Mengambil gambar membutuhkan usaha yang cukup – katak dapat melompat 30 kali panjangnya. Setelah melompat-lompat sebentar, mereka beristirahat cukup lama untuk satu atau dua kali close-up, kata Austin.
Ekspedisi mereka, yang disponsori oleh National Science Foundation, kemudian menemukan spesies katak kecil baru lainnya yang ditemukan lebih jauh ke barat di sepanjang pantai pulau itu. Yang satu lagi berkerabat dekat, tapi satu milimeter lebih besar, dan namanya berbeda.
Austin memperkirakan bahwa mereka menemukan 20 spesies yang sebelumnya tidak diketahui di New Guinea, yang merupakan pusat keanekaragaman sehingga menurut para ilmuwan mereka hanya mampu mendeskripsikan sekitar enam persepuluh dari seluruh spesies yang hidup di sana.

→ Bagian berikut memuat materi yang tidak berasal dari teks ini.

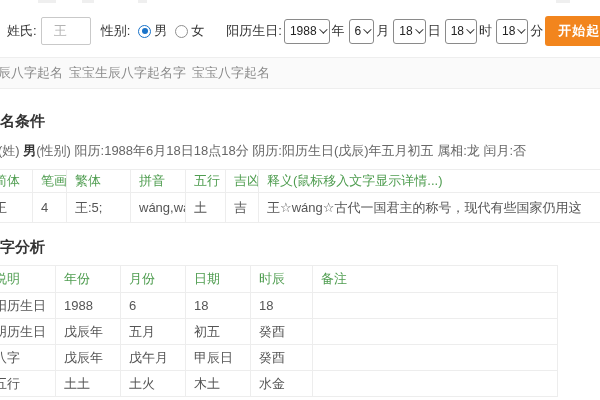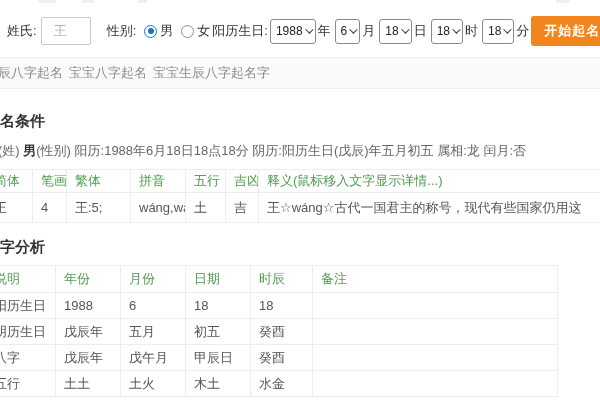--- a/index.html
+++ b/index.html
@@ -21,33 +21,33 @@
     font-size:13px; color:#333; white-space:nowrap;
   }
   .lbl { color:#333; }
   .surname-box {
     width:50px; height:28px; margin-left:4px;
     border:1px solid #c9c9c9; border-radius:2px;
     font-size:13px; color:#b3b3b3; padding:0 0 0 12px;
     font-family:"Liberation Sans","DejaVu Sans",sans-serif;
     background:#fff; outline:none;
   }
-  .gender-lbl { margin-left:16px; }
+  .gender-lbl { margin-left:10px; }
   .radio-wrap { display:inline-flex; align-items:center; margin-left:8px; }
   .radio {
     width:13px; height:13px; border-radius:50%;
     border:1px solid #8f8f8f; background:#fff;
     display:inline-block; position:relative; margin-right:3px;
   }
   .radio.checked { border:1px solid #1a73c9; }
   .radio.checked::after {
     content:""; position:absolute; left:2.5px; top:2.5px;
     width:6px; height:6px; border-radius:50%; background:#1a73c9;
   }
-  .bday-lbl { margin-left:2px; }
+  .bday-lbl { margin-left:22px; }
   .select {
     display:inline-flex; align-items:center; justify-content:space-between;
     height:25px; border:1px solid #8a8a8a; border-radius:3px;
     background:#fff; padding:0 4px 0 5px; margin-left:2px;
     font-size:12px; color:#222; cursor:default;
   }
   .sel-year { width:46px; }
   .sel-sm  { width:34px; }
   .chev {
     width:6px; height:6px; border-right:1.6px solid #333; border-bottom:1.6px solid #333;
@@ -151,22 +151,22 @@
         <span>18</span>
         <span class="chev"></span>
       </span>
       <span class="unit">分</span>
 
       <button class="submit-btn">开始起名</button>
     </div>
 
     <div class="crumb-bar">
       <a href="#">生辰八字起名</a>
+      <a href="#">宝宝生辰八字起名字</a>
       <a href="#">宝宝八字起名</a>
-      <a href="#">宝宝生辰八字起名字</a>
     </div>
 
     <h2 class="sec-title t1">起名条件</h2>
     <p class="summary">
       <span>王(姓) </span><b>男</b><span>(性别) 阳历:1988年6月18日18点18分 阴历:阳历生日(戊辰)年五月初五 属相:龙 闰月:否</span>
     </p>
 
     <table class="tbl-hanzi">
       <colgroup>
         <col style="width:47px">

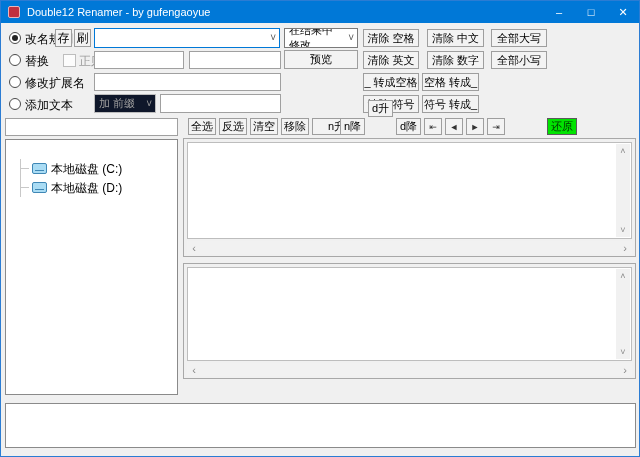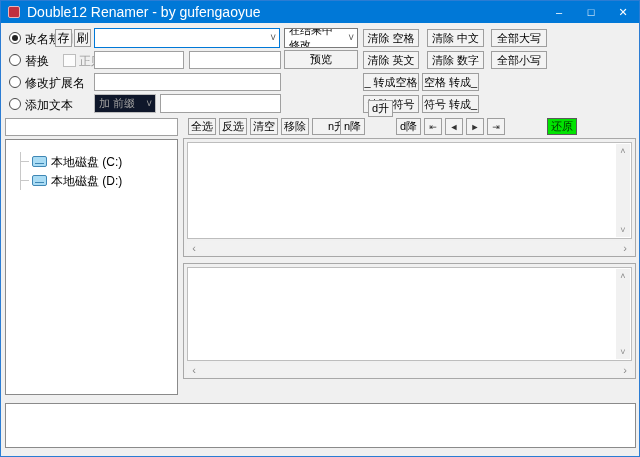--- a/index.html
+++ b/index.html
@@ -6,21 +6,21 @@
   html,body { width:640px; height:457px; }
   body { font-family:"Liberation Sans", sans-serif; font-size:12px; color:#000; }
   #window { position:relative; width:640px; height:457px; background:#f0f0f0;
             border:1px solid #2b7cd3; overflow:hidden; }
 
   
   .titlebar { position:absolute; left:0; top:0; width:100%; height:22px; background:#0078d7;
               display:flex; align-items:center; }
   .app-icon { width:12px; height:12px; margin-left:7px; background:#c03040;
               border:1px solid #e8b6bd; border-radius:2px; }
-  .title-text { color:#fff; font-size:14px; margin-left:7px; white-space:nowrap; }
+  .title-text { color:#fff; font-size:11px; margin-left:7px; white-space:nowrap; }
   .win-controls { position:absolute; right:0; top:0; height:22px; display:flex; }
   .win-btn { width:32px; height:22px; color:#fff; font-size:11px; display:flex;
              align-items:center; justify-content:center; }
 
   
   .btn { position:absolute; background:#f3f3f3; border:1px solid #9e9e9e; font-size:11px;
          display:flex; align-items:center; justify-content:center; white-space:nowrap; }
   .btn.sm { font-size:12px; }
   .field { position:absolute; background:#fff; border:1px solid #a0a0a0; font-size:12px;
            padding:0 3px; font-family:"Liberation Sans", sans-serif; }
@@ -38,21 +38,21 @@
   .chk { position:absolute; width:13px; height:13px; border:1px solid #bdbdbd; background:#fcfcfc; }
   .lbl { position:absolute; font-size:12px; white-space:nowrap; }
   .lbl.disabled { color:#9d9d9d; }
 
   
   .save-big { background:#d5e8f8; border:1px solid #9abce0; color:#17395c; font-size:14px; }
   .restore { background:#00e300; border:1px solid #5a5a5a; color:#003300; font-size:11px; }
 
   
   .tree { position:absolute; left:4px; top:138px; width:173px; height:256px; background:#fff;
-          border:1px solid #8a8a8a; padding-top:12px; }
+          border:1px solid #8a8a8a; padding-top:19px; }
   .tree-row { position:relative; height:19px; display:flex; align-items:center; }
   .tv { position:absolute; left:14px; top:0; bottom:0; border-left:1px solid #c8c8c8; }
   .tree-row.last .tv { bottom:9px; }
   .th { position:absolute; left:14px; top:9px; width:9px; border-top:1px solid #c8c8c8; }
   .drive-ico { position:absolute; left:26px; top:4px; width:15px; height:11px;
                background:#aadcf4; border:1px solid #3f87b5; border-radius:2px; }
   .drive-ico::after { content:""; position:absolute; left:2px; top:6px; width:9px; height:1px;
                background:#3f87b5; }
   .tree-lbl { position:absolute; left:45px; top:2px; font-size:12px; white-space:nowrap; }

Maurice Kottelat, seorang ilmuwan Swiss yang menemukan ikan mas kecil bernama Paedocypris progenetica, menulis dalam email bahwa sulit membandingkan katak dan ikan karena ukurannya berbeda: katak dari ujung hidung hingga lubang ekskresi, dan ikan dari hidung. ke ekor.
“Tidak terlalu menarik untuk mengetahui apa sebenarnya yang terkecil. Besok akan ada lagi yang terkecil lagi,” tulisnya.
Dia menutup emailnya yang panjang, “Saya punya kekhawatiran besar. Bukan kapan kita akan menemukan hal terkecil berikutnya, tapi apakah habitat tempat untuk menemukannya akan tetap ada. Atau berapa lama habitat tersebut akan bertahan.
“Sejak ditemukannya Paedocypris, sebagian besar rawa gambut rapuh yang dihuninya telah hancur.”